BEGIN
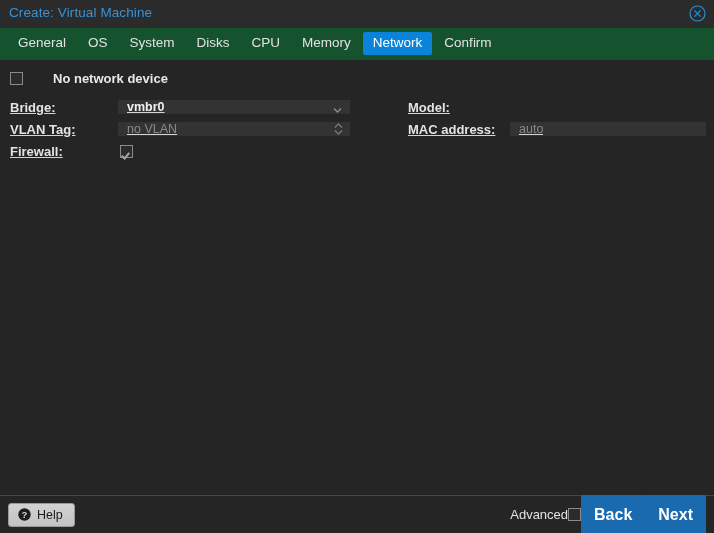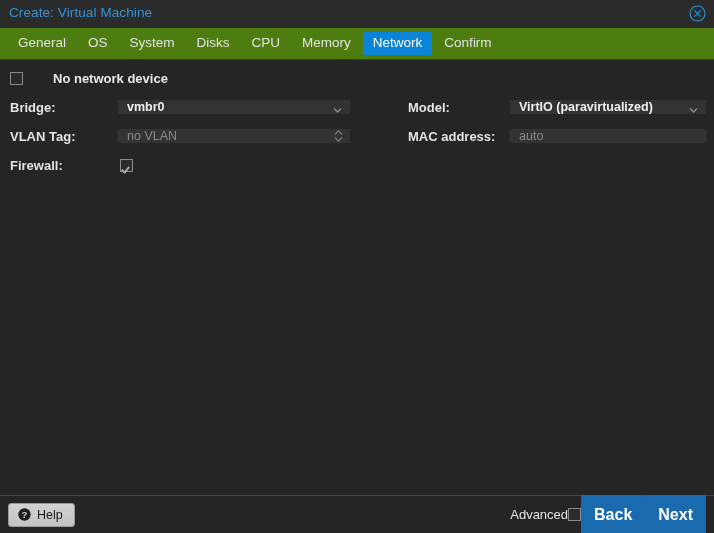--- a/index.html
+++ b/index.html
@@ -45,21 +45,21 @@
     right: 8px;
     top: 5px;
     width: 17px;
     height: 17px;
     cursor: pointer;
   }
 
   
   .tabbar {
     height: 32px;
-    background: #4d7c0f;
+    background: #14532d;
     border-bottom: 1px solid #3a3a3a;
     display: flex;
     align-items: center;
     padding-left: 8px;
     flex: 0 0 auto;
     box-sizing: border-box;
   }
   .tab {
     font-size: 13.5px;
     color: #e2e2e2;
@@ -123,23 +123,23 @@
   
   .col {
     position: absolute;
     top: 36px;
   }
   .col-left  { left: 10px;  width: 340px; }
   .col-right { left: 368px; width: 338px; }
 
   .frow {
     height: 22px;
-    margin-bottom: 7px;
-    display: flex;
-    align-items: center;
+    display: flex;
+    align-items: center;
+    text-decoration: underline;
   }
   .flabel {
     font-size: 13px;
     font-weight: bold;
     color: #e3e3e3;
     white-space: nowrap;
     flex: 0 0 auto;
   }
   .col-left .flabel  { width: 108px; }
   .col-right .flabel { width: 102px; padding-left: 40px; }
@@ -320,28 +320,20 @@
           <div class="checkbox checked"></div>
         </div>
       </div>
 
     </div>
 
     <div class="col col-right">
 
       <div class="frow">
         <div class="flabel">Model:</div>
-        <div class="field select">
-          <div class="fval">VirtIO (paravirtualized)</div>
-          <div class="chev">
-            <svg width="11" height="11" viewBox="0 0 11 11" aria-hidden="true">
-              <path d="M2 4 L5.5 7.5 L9 4" fill="none" stroke="#8f8f8f" stroke-width="1.3"></path>
-            </svg>
-          </div>
-        </div>
       </div>
 
       <div class="frow">
         <div class="flabel">MAC address:</div>
         <div class="field">
           <div class="fph">auto</div>
         </div>
       </div>
 
     </div>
END
Read the listing line by line, and copy each line in which the word "padding" is found.

• ANSWER SPACE:
     padding-left: 8px;
   .col-right .flabel { width: 102px; padding-left: 40px; }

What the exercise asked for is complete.